I know there are a lot of topics around similar problems (like How do I make processes able to write in an array of the main program?, Multiprocessing - Shared Array or Multiprocessing a loop of a function that writes to an array in python), but I just don't get it... so sorry for asking again.
I need to do some stuff with a huge array and want to speed up things by splitting it into blocks and running my function on those blocks, with each block being run in its own process. Problem is: the blocks are "cut" from one array and the result shall then be written into a new, common array.
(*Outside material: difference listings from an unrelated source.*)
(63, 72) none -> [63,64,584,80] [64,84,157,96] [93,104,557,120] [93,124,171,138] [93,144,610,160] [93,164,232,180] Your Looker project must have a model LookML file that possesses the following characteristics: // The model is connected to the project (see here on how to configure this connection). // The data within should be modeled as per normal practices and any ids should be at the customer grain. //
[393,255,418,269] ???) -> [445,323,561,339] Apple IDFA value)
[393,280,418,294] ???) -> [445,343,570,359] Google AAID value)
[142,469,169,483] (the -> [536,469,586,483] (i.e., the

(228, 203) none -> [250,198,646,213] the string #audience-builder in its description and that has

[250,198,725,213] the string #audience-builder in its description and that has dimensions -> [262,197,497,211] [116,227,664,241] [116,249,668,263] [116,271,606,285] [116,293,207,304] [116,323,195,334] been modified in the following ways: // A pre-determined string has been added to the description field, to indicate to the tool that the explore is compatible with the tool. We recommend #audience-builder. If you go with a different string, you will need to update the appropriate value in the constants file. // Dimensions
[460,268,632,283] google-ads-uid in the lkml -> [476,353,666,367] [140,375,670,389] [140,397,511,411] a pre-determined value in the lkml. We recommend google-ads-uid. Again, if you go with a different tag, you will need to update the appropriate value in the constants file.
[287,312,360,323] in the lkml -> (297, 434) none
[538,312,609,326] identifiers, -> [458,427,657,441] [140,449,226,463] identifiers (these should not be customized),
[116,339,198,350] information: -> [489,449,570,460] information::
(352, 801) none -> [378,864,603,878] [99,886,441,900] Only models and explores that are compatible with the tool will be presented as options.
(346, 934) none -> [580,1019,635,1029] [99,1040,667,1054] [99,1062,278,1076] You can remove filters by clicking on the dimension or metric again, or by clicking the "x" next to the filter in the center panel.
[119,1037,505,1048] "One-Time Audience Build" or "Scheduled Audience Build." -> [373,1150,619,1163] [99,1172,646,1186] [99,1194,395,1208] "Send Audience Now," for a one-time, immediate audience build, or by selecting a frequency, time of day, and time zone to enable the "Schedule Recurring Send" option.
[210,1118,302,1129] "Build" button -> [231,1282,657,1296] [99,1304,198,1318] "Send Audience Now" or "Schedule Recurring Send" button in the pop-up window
This is what I did so far (minimum working example; don't mind the array-shaping, this is necessary for my real-world case):
import numpy as np
import multiprocessing as mp
def calcArray(array, blocksize, n_cores=1):
in_shape = (array.shape[0] * array.shape[1], array.shape[2])
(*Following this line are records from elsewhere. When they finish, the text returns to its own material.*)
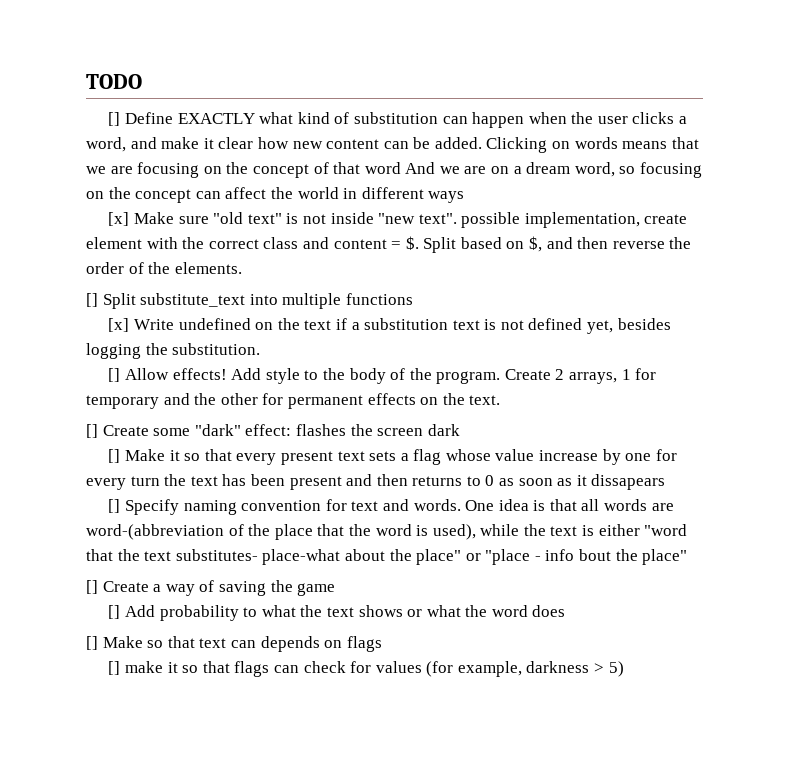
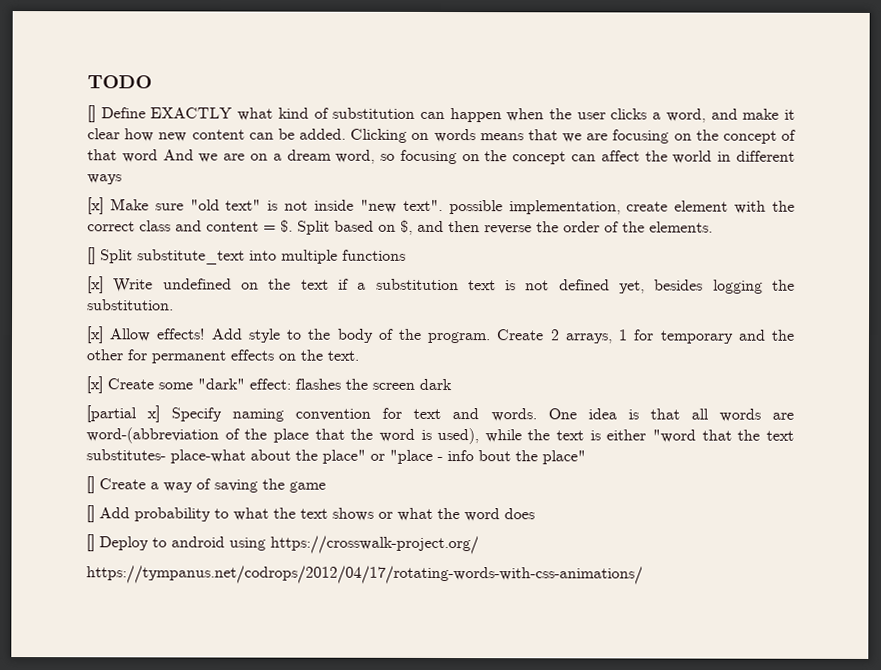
[108,368,121,382] [] -> [86,326,104,344] [x]
[86,424,98,438] [] -> [86,376,103,394] [x]
[108,449,677,465] [86,474,666,490] [108,499,121,513] [] Make it so that every present text sets a flag whose value increase by one for every turn the text has been present and then returns to 0 as soon as it dissapears // [] -> [86,405,161,423] [partial x]
[102,636,382,652] [108,661,624,677] Make so that text can depends on flags // [] make it so that flags can check for values (for example, darkness > 5) -> [99,535,479,555] [86,565,643,585] Deploy to android using https://crosswalk-project.org/ // https://tympanus.net/codrops/2012/04/17/rotating-words-with-css-animations/

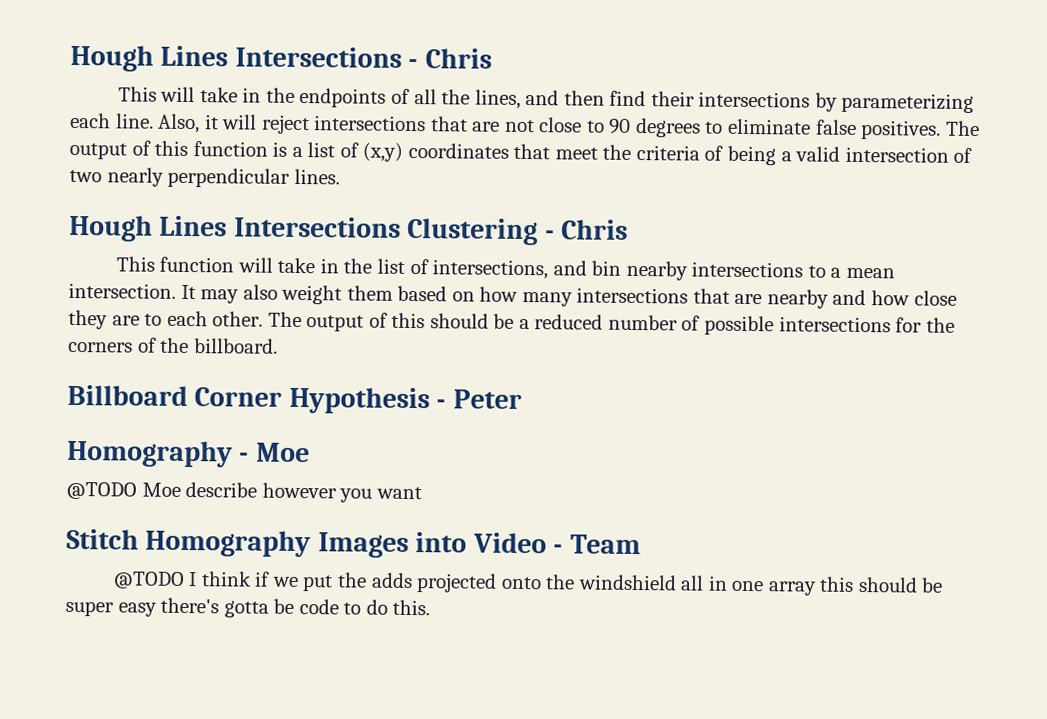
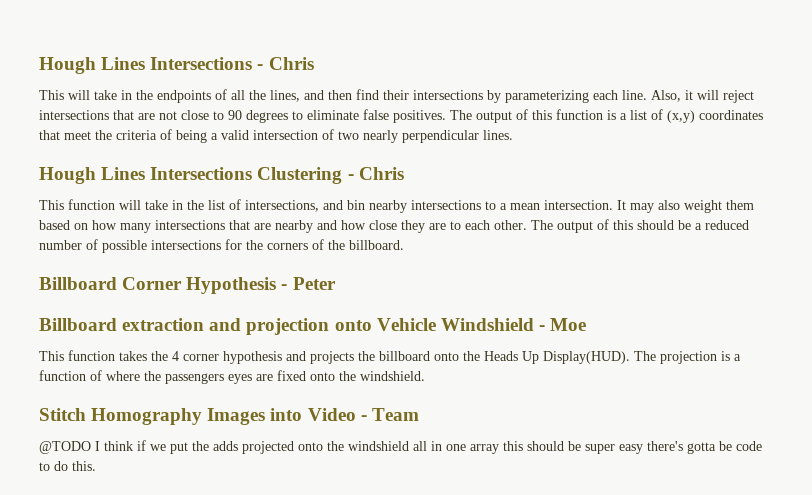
[67,439,310,468] [66,481,422,503] Homography - Moe // @TODO Moe describe however you want -> [39,318,587,335] [39,350,741,364] [39,370,425,384] Billboard extraction and projection onto Vehicle Windshield - Moe // This function takes the 4 corner hypothesis and projects the billboard onto the Heads Up Display(HUD). The projection is a function of where the passengers eyes are fixed onto the windshield.

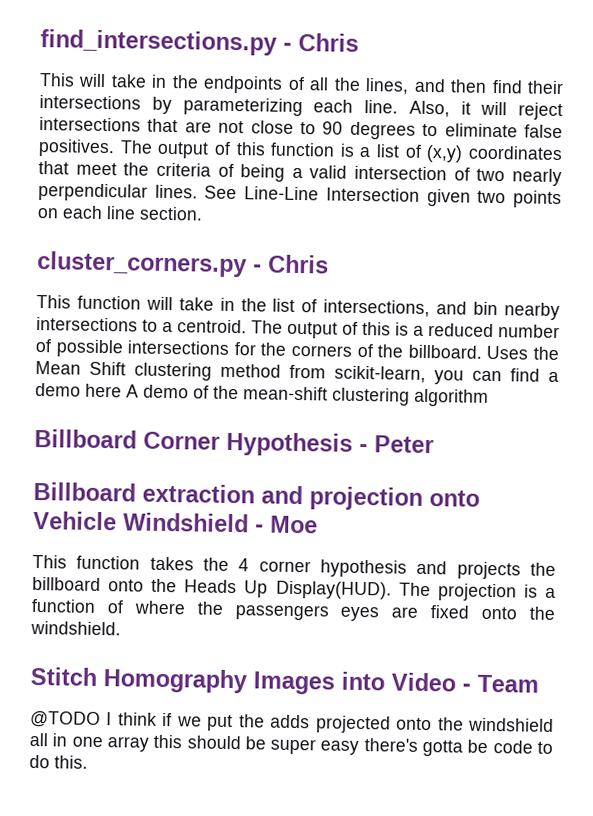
[39,57,253,74] Hough Lines Intersections -> [40,29,277,56] find_intersections.py
[39,167,343,184] // Hough Lines Intersections Clustering -> [204,185,562,209] [37,205,203,221] [37,251,247,278] See Line-Line Intersection given two points on each line section. // cluster_corners.py
[510,200,754,213] [39,219,691,233] mean intersection. It may also weight them based on how many intersections that are nearby and how close they are to each other. The output of this should be -> [177,319,409,339] centroid. The output of this is
(404, 245) none -> [486,345,560,361] [35,360,559,385] [35,382,489,407] Uses the Mean Shift clustering method from scikit-learn, you can find a demo here A demo of the mean-shift clustering algorithm

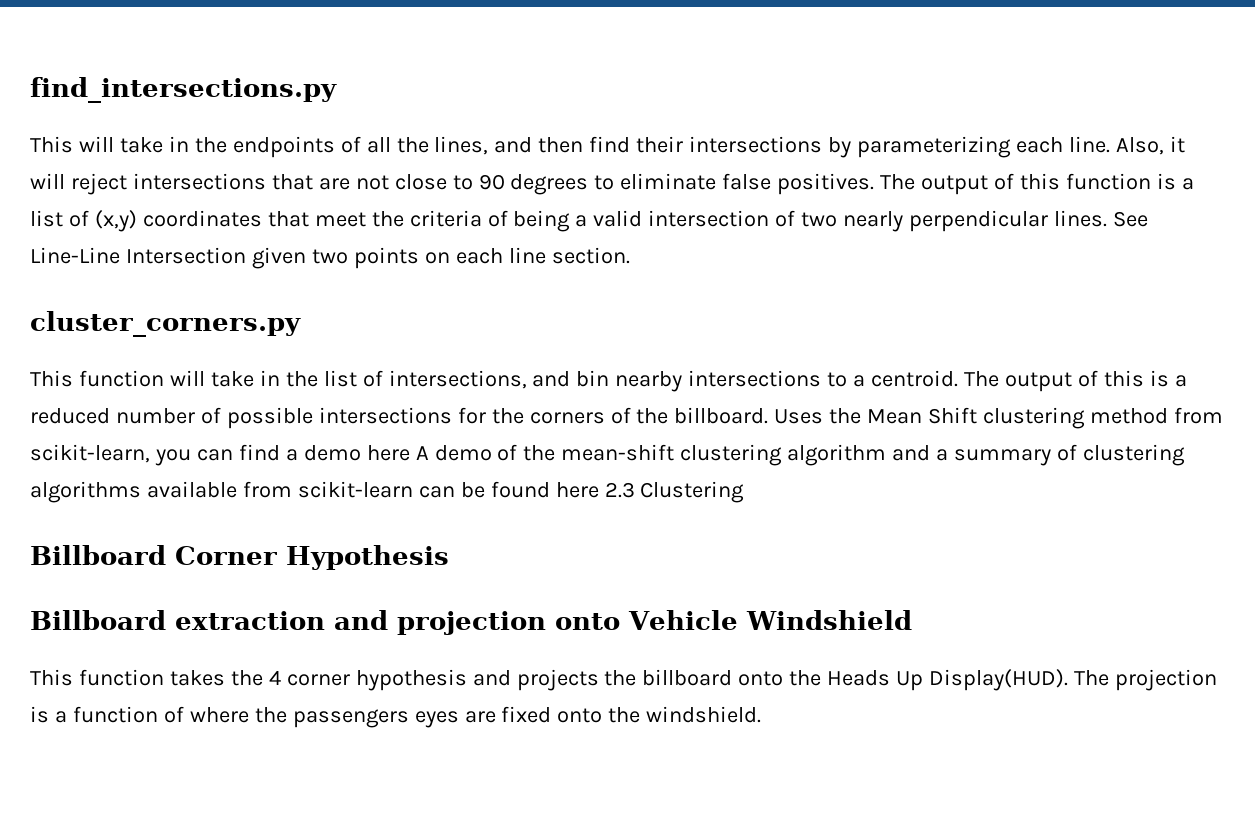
[283,32,359,52] - Chris -> (337, 90) none
[253,254,329,274] - Chris -> (301, 324) none
(489, 397) none -> [892,444,1185,466] [30,481,745,503] and a summary of clustering algorithms available from scikit-learn can be found here 2.3 Clustering
[359,435,434,454] - Peter -> (449, 557) none
[255,515,318,534] - Moe -> (912, 620) none
[30,666,539,695] [30,710,554,734] [29,732,554,757] [29,754,88,769] // Stitch Homography Images into Video - Team // @TODO I think if we put the adds projected onto the windshield all in one array this should be super easy there's gotta be code to do this. -> (762, 714) none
input_array = array[:, :, :array.shape[2]].reshape(in_shape)
result_array = np.zeros(array.shape)
# blockwise loop
pix_count = array.size
for position in range(0, pix_count, blocksize):
if position + blocksize < array.shape[0] * array.shape[1]:
num = blocksize
else:
num = pix_count - position
result_part = input_array[position:position + num, :] * 2
result_array[position:position + num] = result_part
# finalize result
final_result = result_array.reshape(array.shape)
return final_result
if __name__ == '__main__':
start = time.time()
img = np.ones((4000, 4000, 4))
result = calcArray(img, blocksize=100, n_cores=4)
print 'Input:\n', img
print '\nOutput:\n', result
How can I now implement multiprocessing in way that I set a number of cores and then calcArray
assigns processes to each block until n_cores
is reached?
With the much appreciated help of @Blownhither Ma, the code now looks like this:
import time, datetime
import numpy as np
from multiprocessing import Pool
def calculate(array):
return array * 2
if __name__ == '__main__':
start = time.time()
CORES = 4
BLOCKSIZE = 100
ARRAY = np.ones((4000, 4000, 4))
pool = Pool(processes=CORES)
in_shape = (ARRAY.shape[0] * ARRAY.shape[1], ARRAY.shape[2])
input_array = ARRAY[:, :, :ARRAY.shape[2]].reshape(in_shape)
result_array = np.zeros(input_array.shape)
# do it
pix_count = ARRAY.size
handles = []
for position in range(0, pix_count, BLOCKSIZE):
if position + BLOCKSIZE < ARRAY.shape[0] * ARRAY.shape[1]:
num = BLOCKSIZE
else:
num = pix_count - position
### OLD APPROACH WITH NO PARALLELIZATION ###
# part = calculate(input_array[position:position + num, :])
# result_array[position:position + num] = part
### NEW APPROACH WITH PARALLELIZATION ###
handle = pool.apply_async(func=calculate, args=(input_array[position:position + num, :],))
handles.append(handle)
# finalize result
### OLD APPROACH WITH NO PARALLELIZATION ###
# final_result = result_array.reshape(ARRAY.shape)
### NEW APPROACH WITH PARALLELIZATION ###
final_result = [h.get() for h in handles]
final_result = np.concatenate(final_result, axis=0)
print 'Done!\nDuration (hh:mm:ss): {duration}'.format(duration=datetime.timedelta(seconds=time.time() - start))
The code runs and really starts the number processes I assigned, but takes much much longer than the old approach with just using the loop "as-is" (3 sec compared to 1 min). There must be something missing here.